Le metteur en scène aussi tâche de faire ressortir ces deux rôles. Il visualise leur fonction de « portiers » entre la réalité inférieure et l’univers imaginaire dominé par la Folle, en les rendant quasiment omniprésents sur scène, c’est-à-dire qu’ils y sont présents plus que l’indication scénique ne l’ordonne. Martial s’y trouve dès le lever de rideau jusqu’à la fin de l’acte I même s’il s’absente temporairement ; Irma y est tout le temps notamment après l’apparition de la Folle sauf pendant la scène du rêve et du miracle à la fin de la pièce. L’état de santé de Marguerite Moréno constituait certes la raison majeure de leur présence en tout lieu : elle était trop âgée pour se déplacer souvent 779 et pour se passer de soins spéciaux tels que l’utilisation d’un coussin ou l’appui des autres. Jouvet tire bien avantage de cette situation défavorable : l’appui pour le mouvement de Moréno de la part de Monique Mélinand et de Georges Baconnet est sans doute passé pour la manifestation de la servitude fidèle de la part de ces personnages intermédiaires entre la réalité inférieure et l’univers imaginaire.

La dualité qui raccorde l’univers réaliste et pénible et celui qui est imaginaire - « beau » et « merveilleux » pour citer Pierre - fait penser à la fonction du Waki dans le Nô.

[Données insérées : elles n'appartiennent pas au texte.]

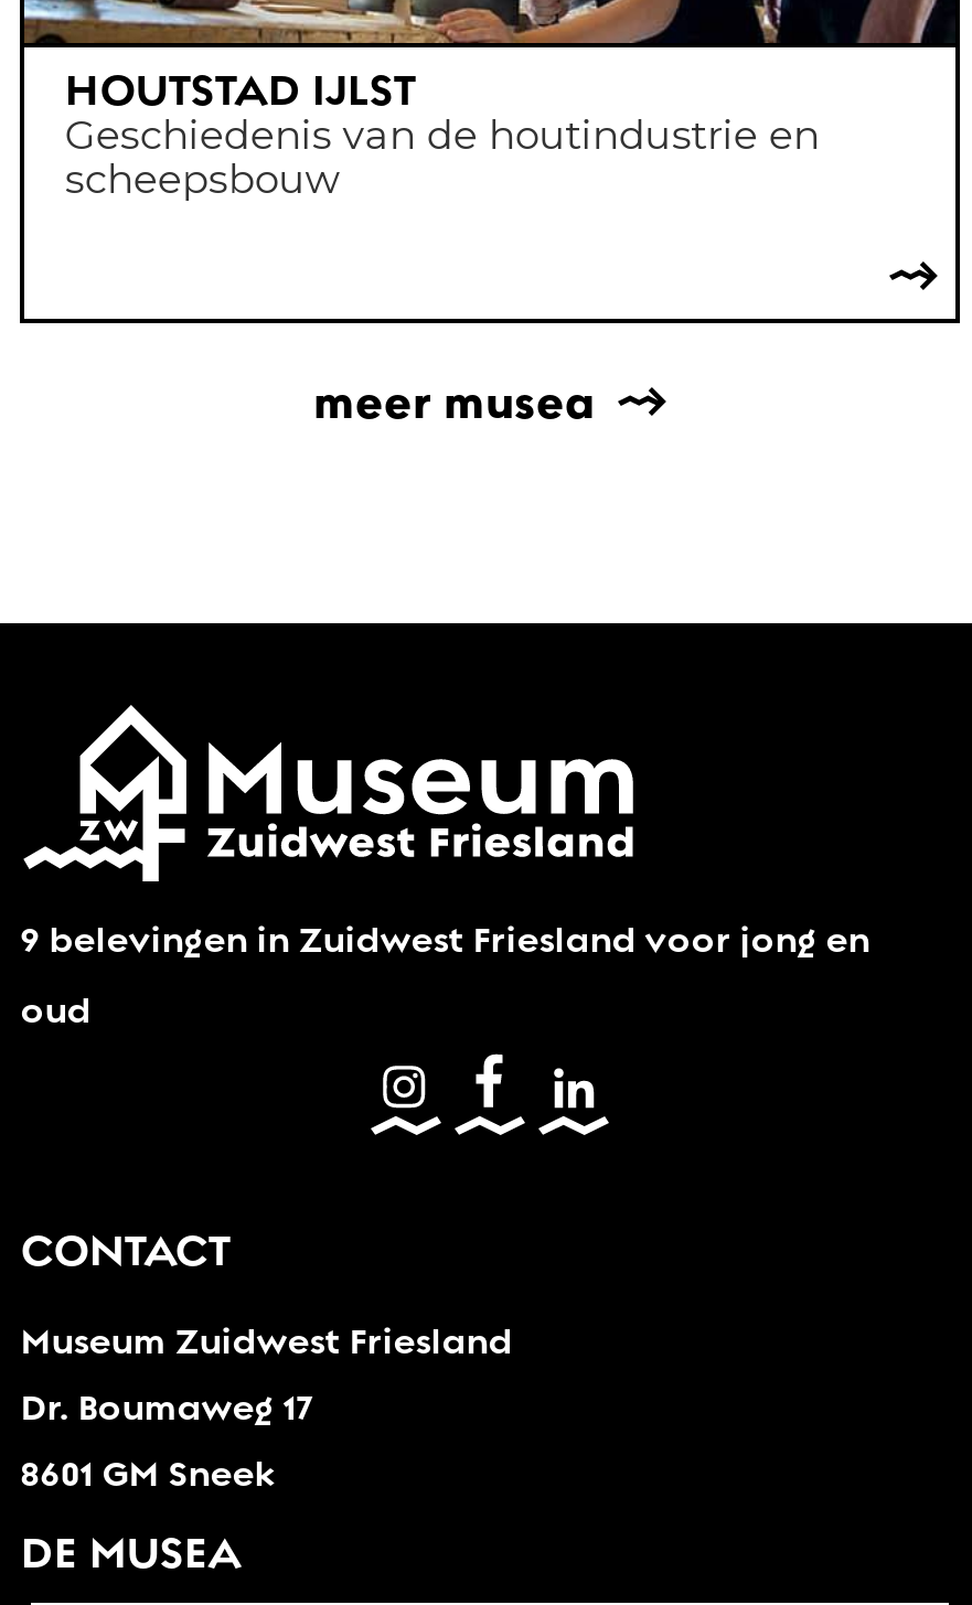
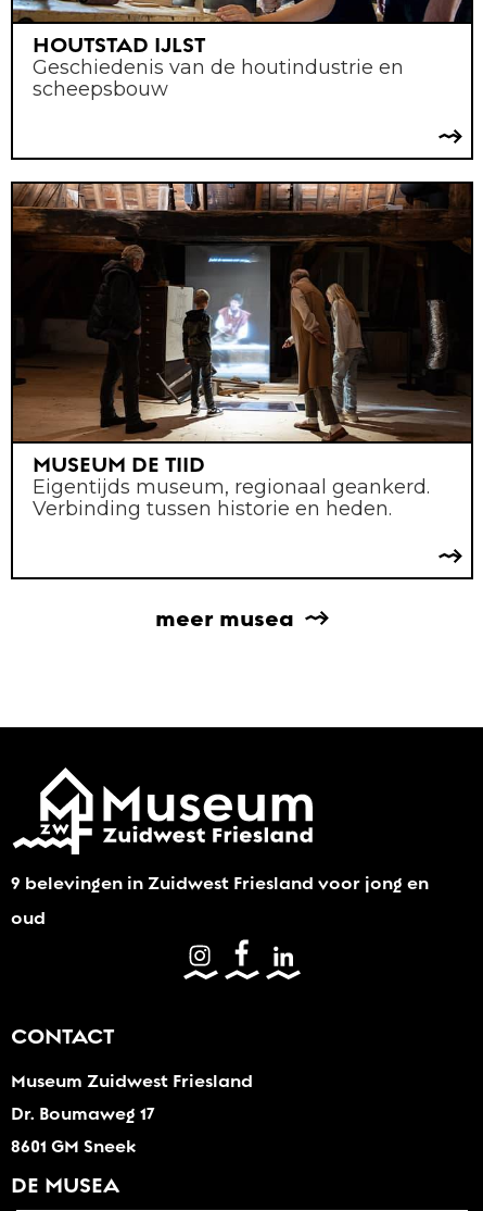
none -> [11,180,473,521] [image] | MUSEUM DE TIID | Eigentijds museum, regionaal geankerd. | Verbinding tussen historie en heden.

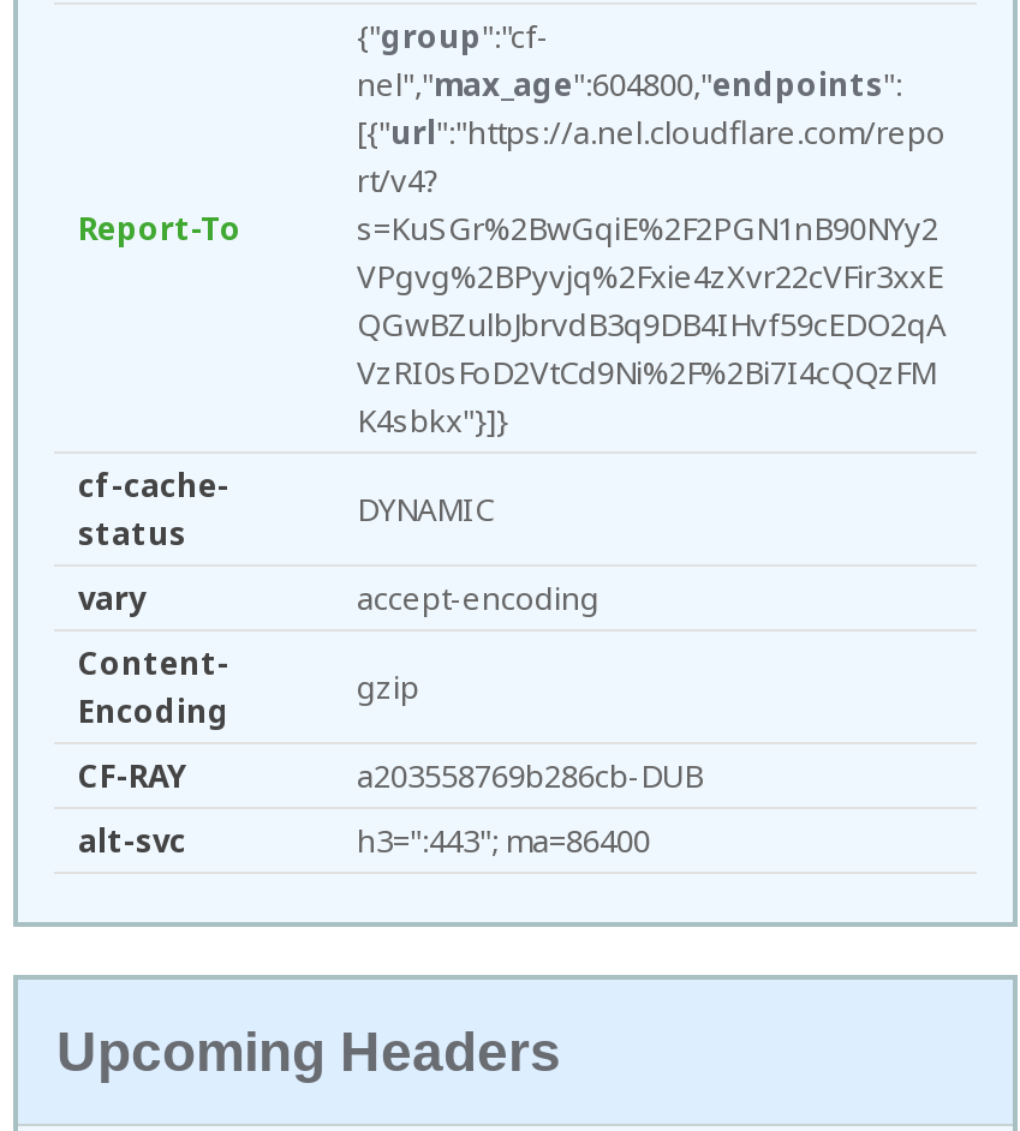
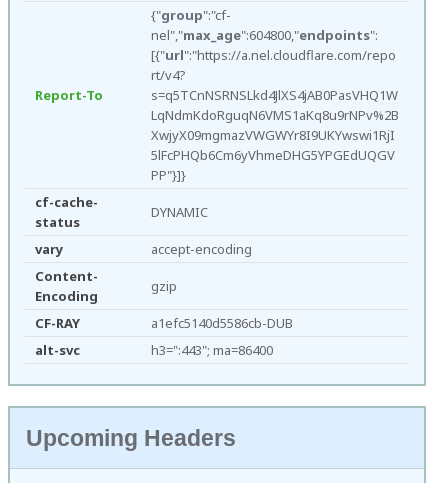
[357,207,946,443] s=KuSGr%2BwGqiE%2F2PGN1nB90NYy2 | VPgvg%2BPyvjq%2Fxie4zXvr22cVFir3xxE | QGwBZulbJbrvdB3q9DB4IHvf59cEDO2qA | VzRI0sFoD2VtCd9Ni%2F%2Bi7I4cQQzFM | K4sbkx"}]} -> [151,86,399,184] s=q5TCnNSRNSLkd4JlXS4jAB0PasVHQ1W | LqNdmKdoRguqN6VMS1aKq8u9rNPv%2B | XwjyX09mgmazVWGWYr8I9UKYwswi1RjI | 5lFcPHQb6Cm6yVhmeDHG5YPGEdUQGV | PP"}]}
[357,755,703,798] a203558769b286cb-DUB -> [151,314,293,332] a1efc5140d5586cb-DUB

Citons ici des propos de Noboru Yasuda, acteur du Nô, spécialisé pour jouer le rôle du Waki : « la fonction dramatique du Waki consiste à rapprocher deux mondes différents : ce bas monde et l’autre monde » 780 . La pièce du Nô est structurée dans le but de donner la parole à un mort, joué par le Shité, qui était trépassé sans s’être débarrassé d’un ressentiment très fort. Le Waki est là sur la scène sans rien faire ; tout simplement, il écoute le Shité se plaindre et le voit danser et se délivrer définitivement de sa rancune tenace. Mais, tous les gens ne peuvent pas rencontrer les morts comme le Waki. Seulement ceux qui sont élus par l’esprit peuvent assister à l’apparition. Le Waki ne fait que s’asseoir sur la scène une fois que le Shité a fait son entrée, mais il ne faut pas confondre cette oisiveté apparente avec de la paresse. Souvent il est noble ou appartient à une haute classe sociale ; pourtant un jour, à cause d’une expérience pénible, il s’est résolu à prendre l’habit et part pour un pèlerinage sans fin : un guerrier a dû décapiter un ennemi dont la jeunesse et la noblesse lui rappelaient cruellement son propre fils 781  ; un père perdant tout espoir après la mort de son enfant... En bref, le Waki n’est pas gagnant mais perdant. Sa rencontre avec les morts a lieu donc pendant qu’il mène une vie d’ascète, et non dans le cadre de la vie quotidienne. C’est pourquoi l’apparition du royaume des ombres au passage se produit grâce à l’aptitude particulière du Waki. Il peut attirer le monde des morts. Ce n’est donc pas sa modestie mais la passivité totale 782 qui permet une sorte de raccord entre deux mondes.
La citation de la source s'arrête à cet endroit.